**DIRECTIONS FOR THIS TASK**.
Output, word for word, the lines of this listing that fall between the line with "tax: 9% = 601.26 -> 9% = 595.96" and the line with "balance: 5825.94 -> 6497.75", counting both of those lines, and no others.

**SUPPLIED MATERIAL**.
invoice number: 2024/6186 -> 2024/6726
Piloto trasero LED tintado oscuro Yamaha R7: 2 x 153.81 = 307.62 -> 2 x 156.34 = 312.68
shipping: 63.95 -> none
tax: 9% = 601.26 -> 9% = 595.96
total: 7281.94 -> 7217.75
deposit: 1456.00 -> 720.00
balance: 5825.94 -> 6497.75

* * *

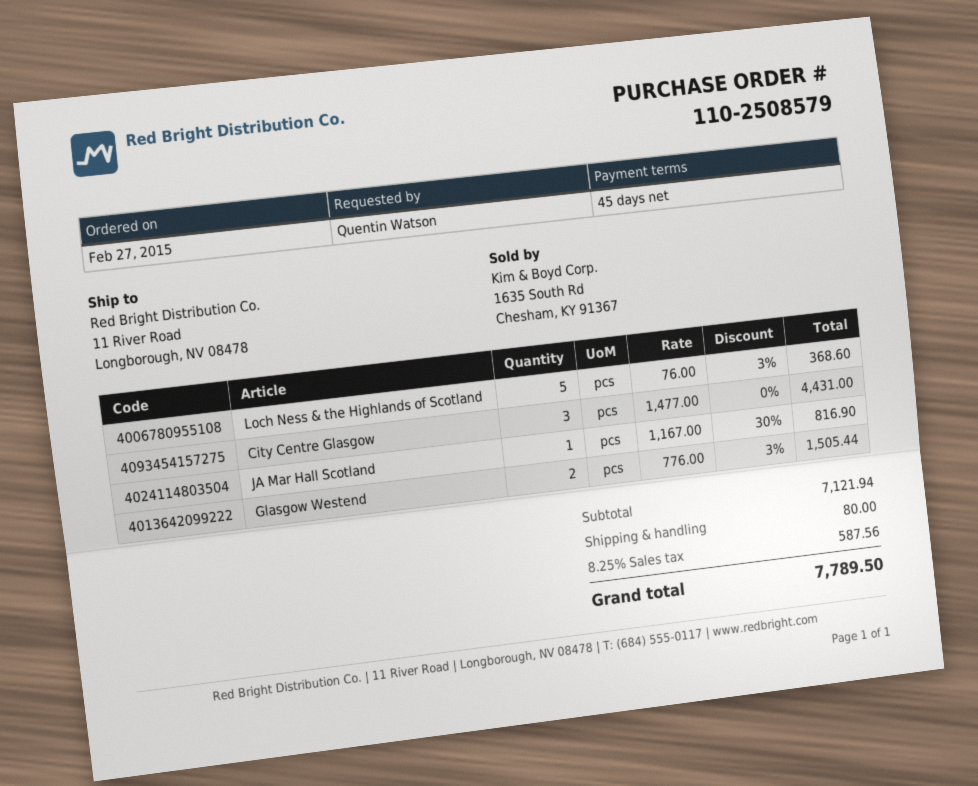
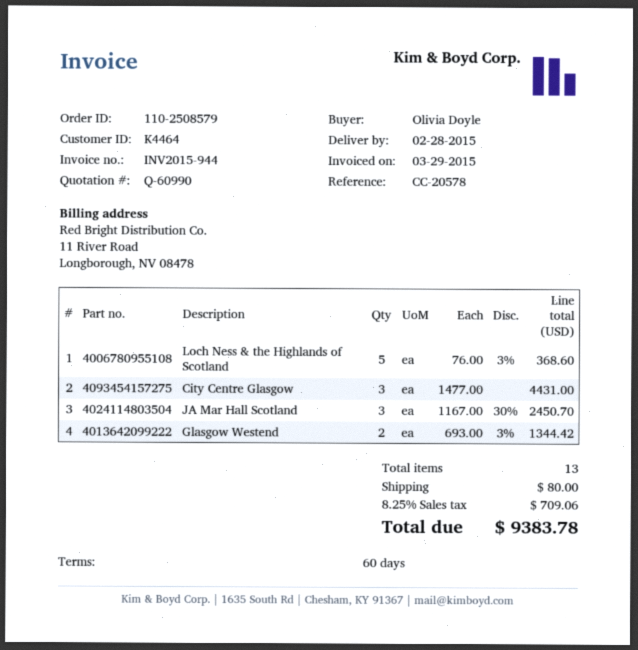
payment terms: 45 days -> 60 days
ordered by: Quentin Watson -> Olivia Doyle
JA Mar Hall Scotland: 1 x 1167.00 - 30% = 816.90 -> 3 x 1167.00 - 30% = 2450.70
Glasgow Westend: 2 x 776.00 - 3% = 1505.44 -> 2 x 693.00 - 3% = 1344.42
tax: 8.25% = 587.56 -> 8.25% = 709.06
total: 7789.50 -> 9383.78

* * *

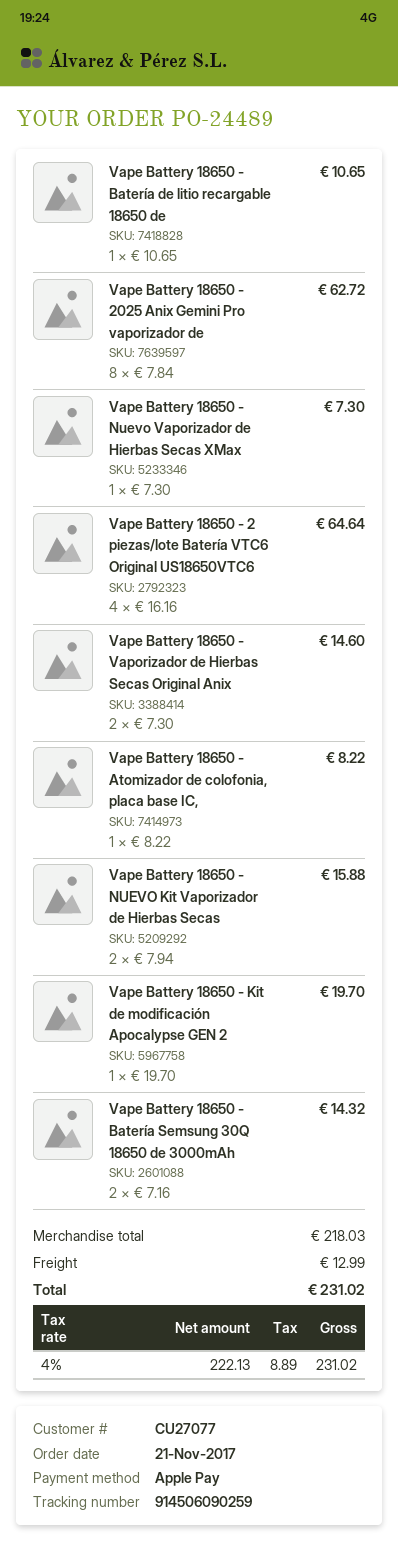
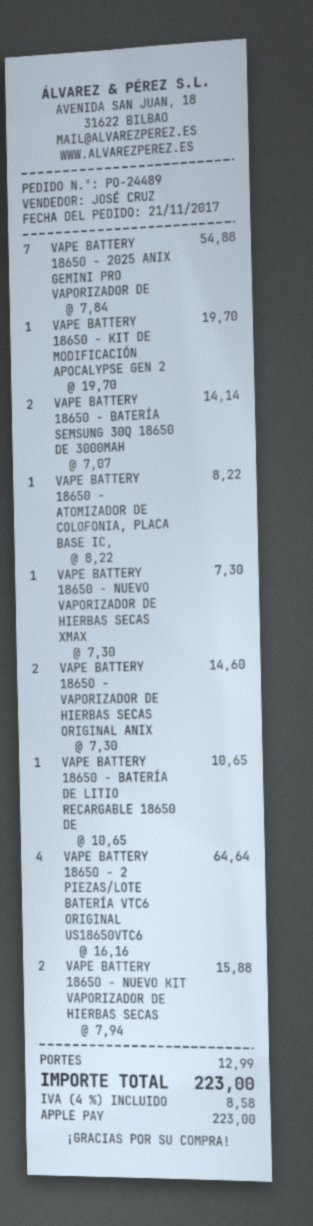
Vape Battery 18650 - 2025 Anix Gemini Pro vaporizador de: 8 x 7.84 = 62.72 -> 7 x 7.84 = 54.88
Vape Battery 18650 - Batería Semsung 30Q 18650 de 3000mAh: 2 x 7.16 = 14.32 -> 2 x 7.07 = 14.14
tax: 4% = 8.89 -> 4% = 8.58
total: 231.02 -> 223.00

**SOLUTION TO THIS TASK**.
tax: 9% = 601.26 -> 9% = 595.96
total: 7281.94 -> 7217.75
deposit: 1456.00 -> 720.00
balance: 5825.94 -> 6497.75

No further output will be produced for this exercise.